Way too much hand wringing over what could be a seriously big improvement over the NS1 experience since the desire of the Devs as heard in pod casts previously was to have a Unified Resource Model, allowing for far greater diversity than the precarious balancing act of buff & nerf that was NS1. Assume that resources will be collected and dispersed exactly like NS1 and you are already way off from what Devs have waxed philosophically about currently in their game design plans.
PsympleJester
Sorry you will have to forgive my ignorance, its is 2:40 am and I havent read to whole post so excuse me if this idea has already been said.

How about the wepon cache system where to commander makes a stack and players go and pick them up except implement into it a system where if a player dies 30 seconds after getting his new gun it registers and in-order to get a new gun instead of just stopping him. (sometimes you can legitimately die 30 seconds after getting a new gun without necesseraly beeing a noob)
The said player when he approaches the cache to get a gun sends a message to commander that DOES NOT POP UP, but can be opened... so as not to annoy the commander. Asking whether that player should be allowed another gun yet, if not the commander simply waits until they think the player deserves a gun, this could be a feature on the commanders 'tab to open' "score menu." The commander would also be able to "put" people onto this "not able to get a gun list" if he feels the player does not deserve a gun at present.


Thanks for reading.

I just re read this and i cannot write im too tired ill fix it tommorow hope you can understand...
SentrySteve
QUOTE(PsympleJester @ May 24 2008, 12:20 AM) *
How about the wepon cache system where to commander makes a stack and players go and pick them up ...the cache to get a gun sends a message to commander that DOES NOT POP UP, but can be opened... so as not to annoy the commander. Asking whether that player should be allowed another gun yet


It was written well enough to understand. Something that I would view as a problem with this system is that it adds another level of complexity to the already intimidating (for casual gamers) commander HUD. If it's someone's first or second time in the chair, so much is going to be coming at them it may be overwhelming. It also adds to the whole idea that commanding in NS is currently more like babysitting. This would further that idea, I think.

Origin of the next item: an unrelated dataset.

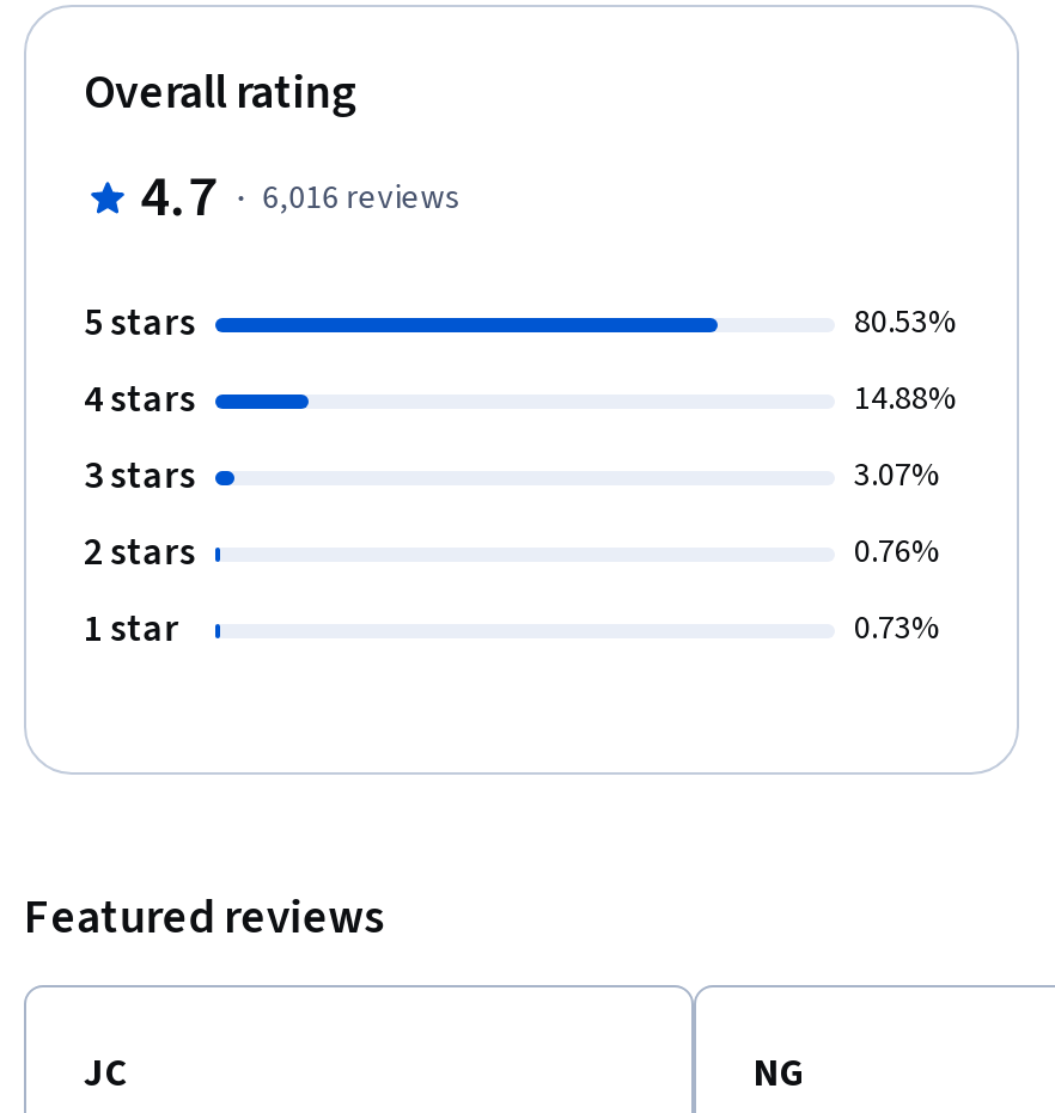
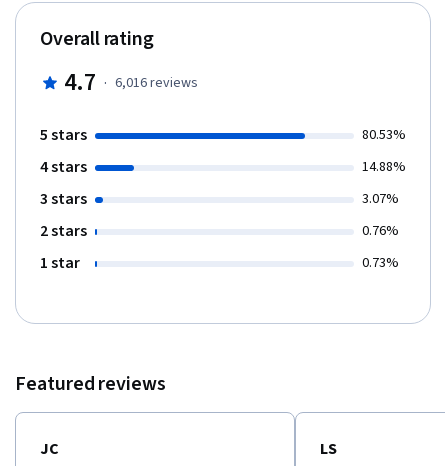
[754,1047,806,1100] NG -> [320,438,337,460] LS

I really like the new system where Marines buy their own guns through resources that they've earned. It sounds like, to me, that the commander is making more of the strategical decisions in what weapons to research, when to do it, and obviously directing marines once these decisions have been made. Then the tactical decision making is left to the marines; things like how many guys will get a shotty, who will have welders, etc. Who knows, maybe there will even be a voice chat button for just your squad -- making this process that much easier. I think this system puts all of the decisions that have to be made in the right hands, right at the time when those people should be making them.

I much prefer this [buying weapons] over the current system in NS Classic. A quick side note, I hope the commander is still able to drop weapons.